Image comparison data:
==================================================
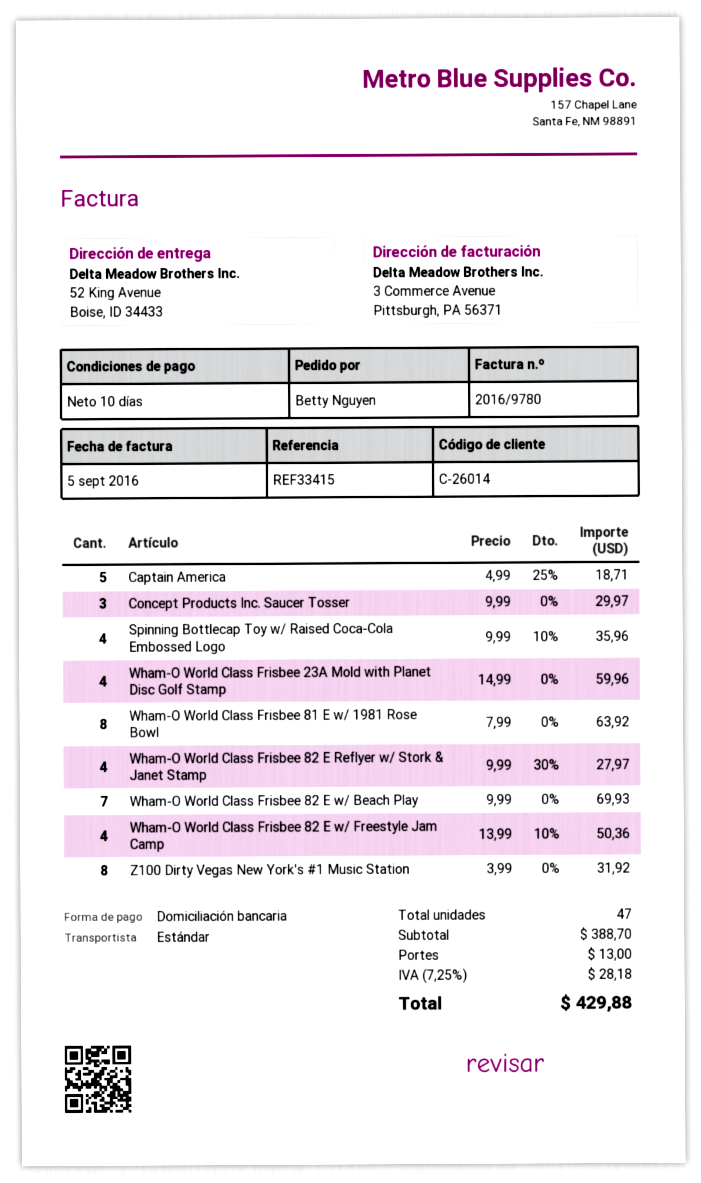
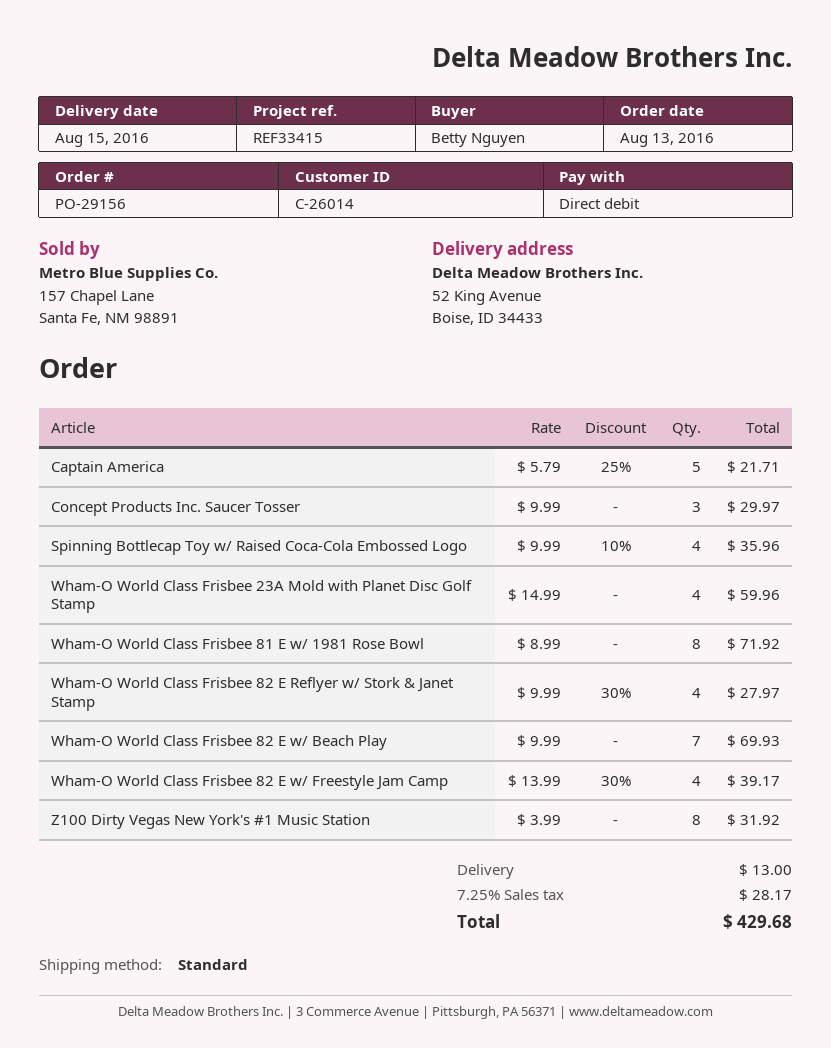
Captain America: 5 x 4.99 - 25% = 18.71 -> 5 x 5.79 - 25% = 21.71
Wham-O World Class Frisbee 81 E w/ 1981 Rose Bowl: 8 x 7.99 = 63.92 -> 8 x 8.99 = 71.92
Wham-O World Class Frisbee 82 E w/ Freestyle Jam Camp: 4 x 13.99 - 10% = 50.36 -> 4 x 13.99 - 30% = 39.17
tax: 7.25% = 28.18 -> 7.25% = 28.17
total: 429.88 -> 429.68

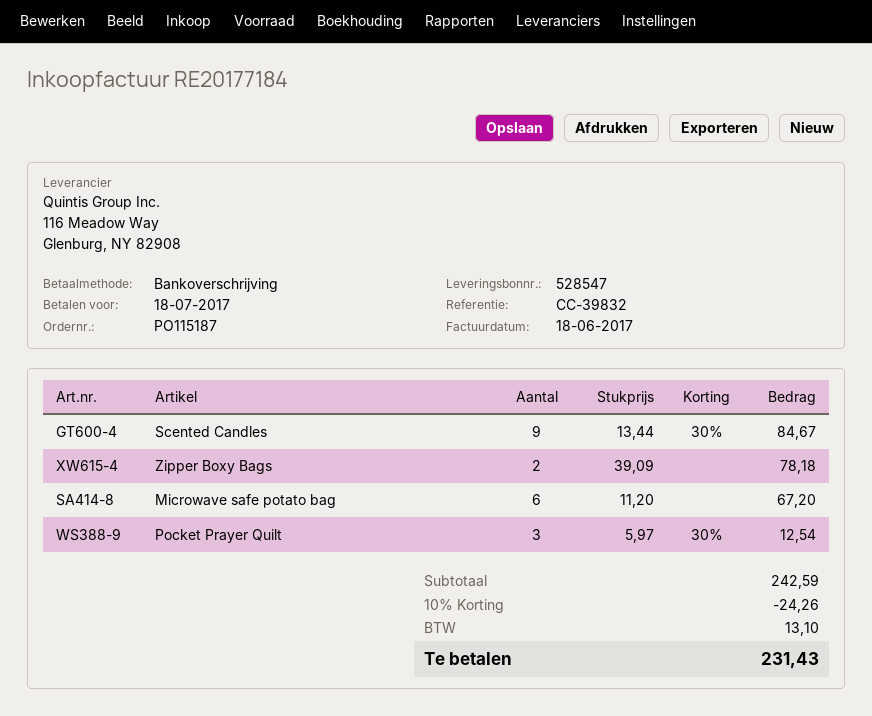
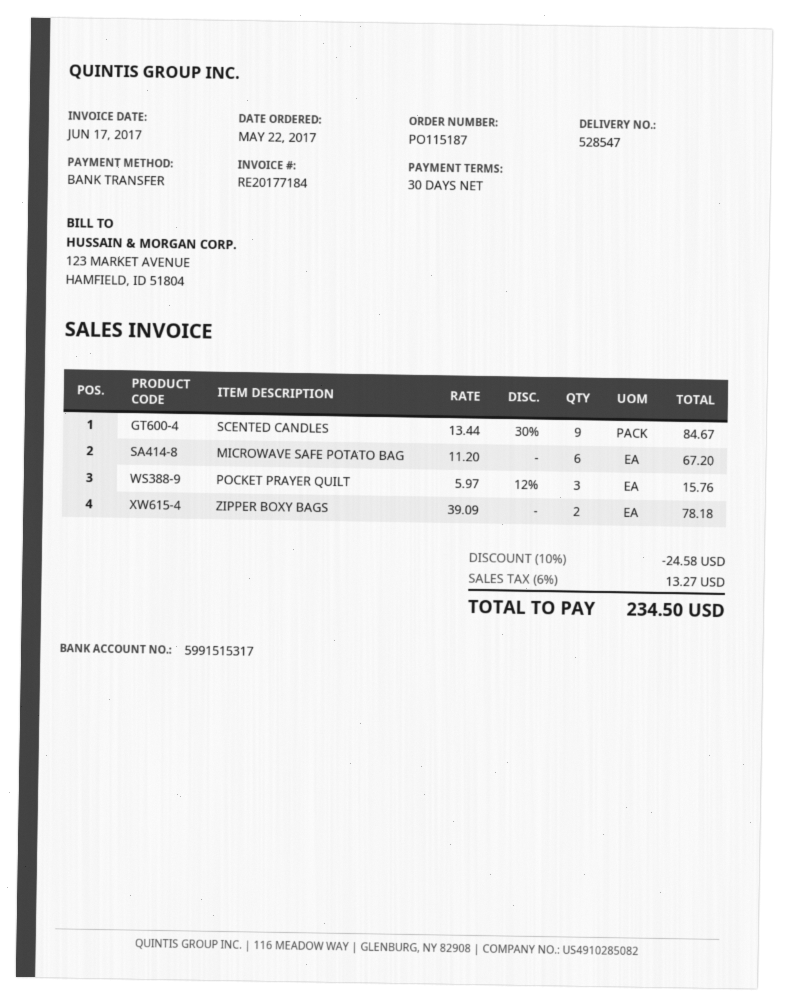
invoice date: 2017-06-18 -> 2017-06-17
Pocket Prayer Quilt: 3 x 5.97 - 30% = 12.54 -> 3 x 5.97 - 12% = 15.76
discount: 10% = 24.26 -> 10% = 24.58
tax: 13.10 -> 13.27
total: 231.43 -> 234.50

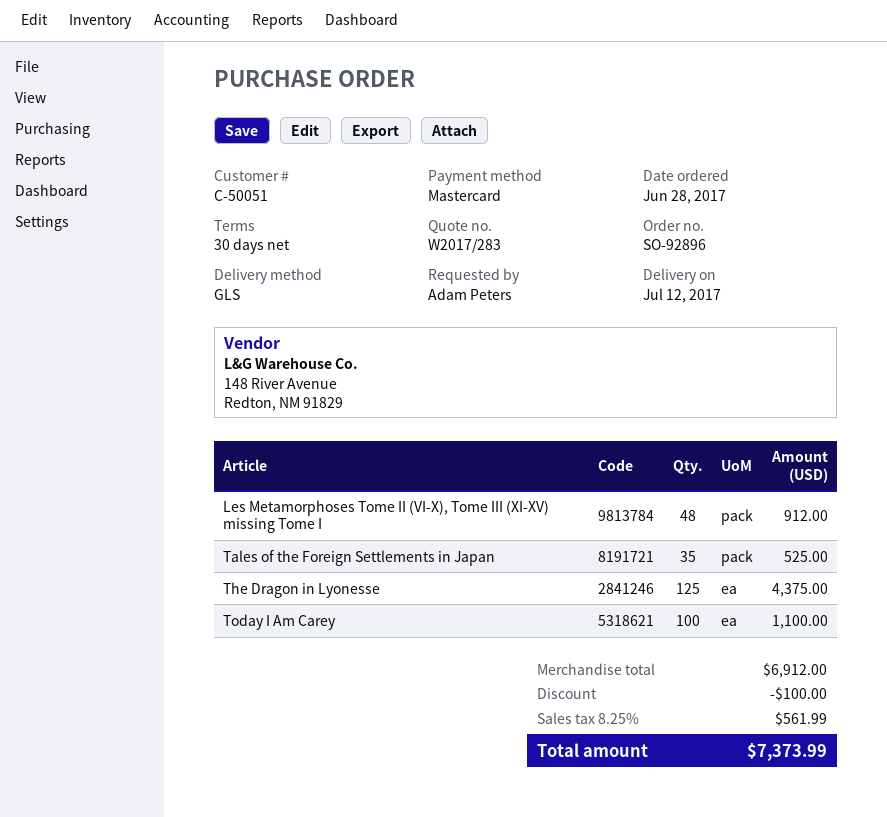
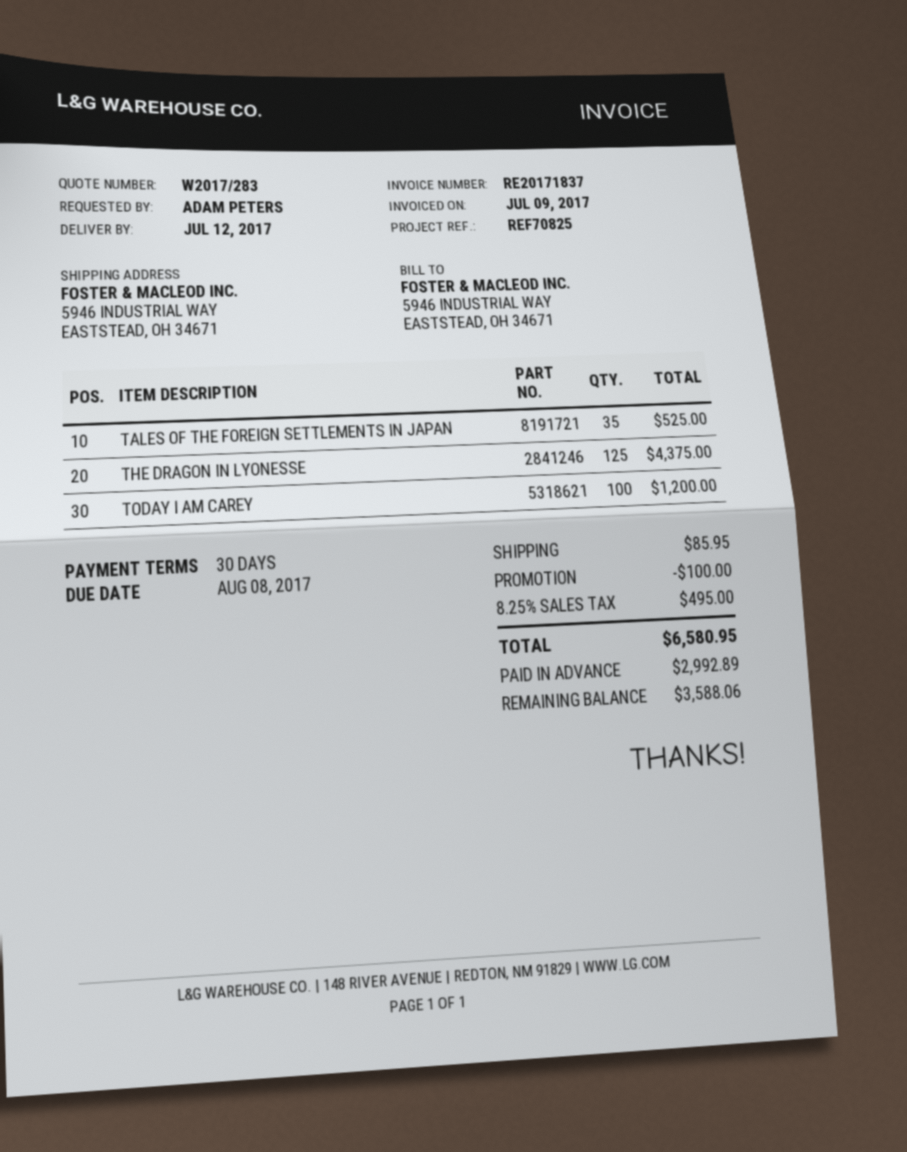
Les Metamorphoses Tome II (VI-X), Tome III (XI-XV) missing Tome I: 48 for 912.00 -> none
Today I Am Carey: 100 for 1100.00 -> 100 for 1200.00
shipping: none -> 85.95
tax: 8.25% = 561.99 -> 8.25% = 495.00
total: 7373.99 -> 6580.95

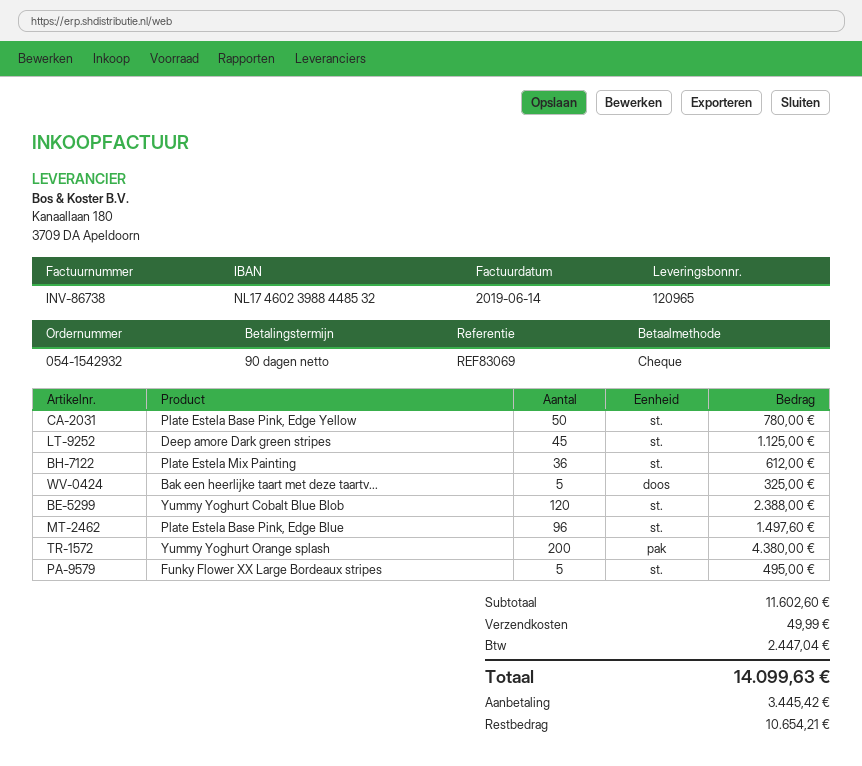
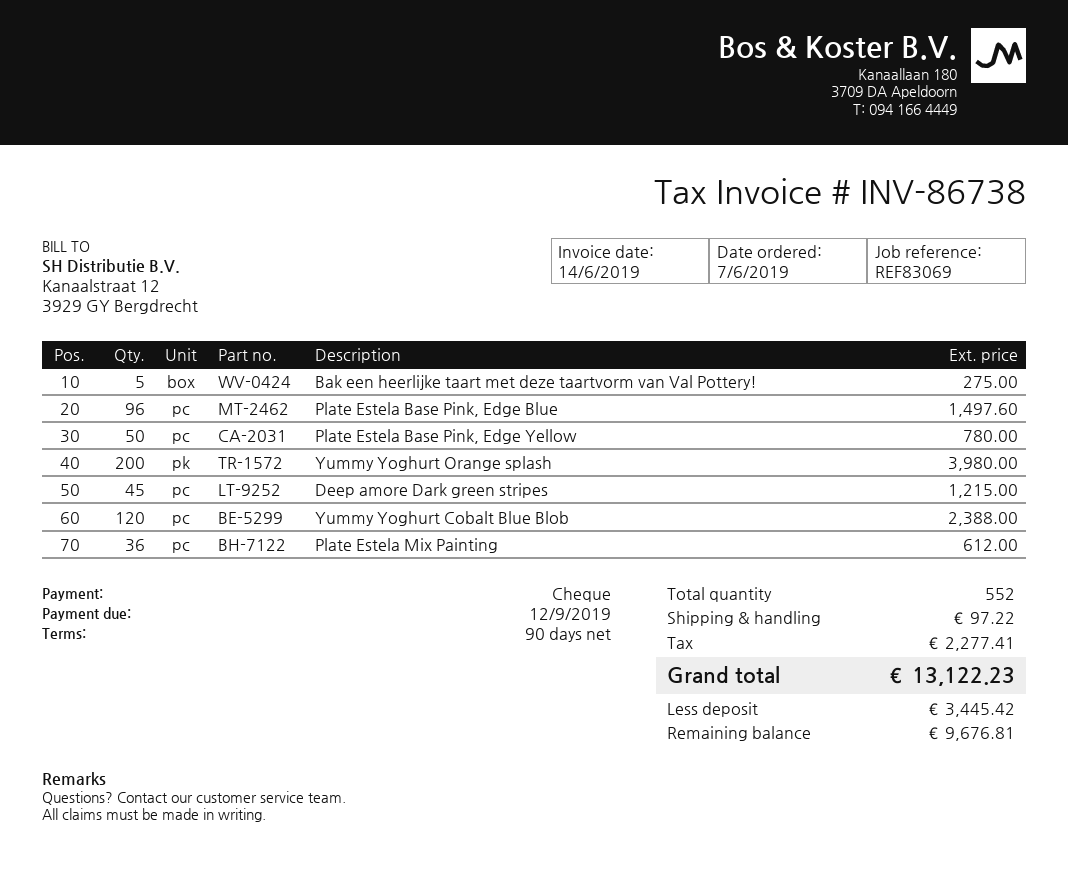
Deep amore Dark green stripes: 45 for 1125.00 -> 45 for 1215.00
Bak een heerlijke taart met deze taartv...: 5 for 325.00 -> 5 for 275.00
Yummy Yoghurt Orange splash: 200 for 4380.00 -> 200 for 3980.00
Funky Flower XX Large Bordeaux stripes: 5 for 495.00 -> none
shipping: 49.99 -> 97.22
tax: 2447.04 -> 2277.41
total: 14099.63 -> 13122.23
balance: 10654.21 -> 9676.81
==================================================
WHAT YOU HAVE TO DO =
The expected answer is every line in the data above that carries the string "Wham".

ANSWER BELOW =
Wham-O World Class Frisbee 81 E w/ 1981 Rose Bowl: 8 x 7.99 = 63.92 -> 8 x 8.99 = 71.92
Wham-O World Class Frisbee 82 E w/ Freestyle Jam Camp: 4 x 13.99 - 10% = 50.36 -> 4 x 13.99 - 30% = 39.17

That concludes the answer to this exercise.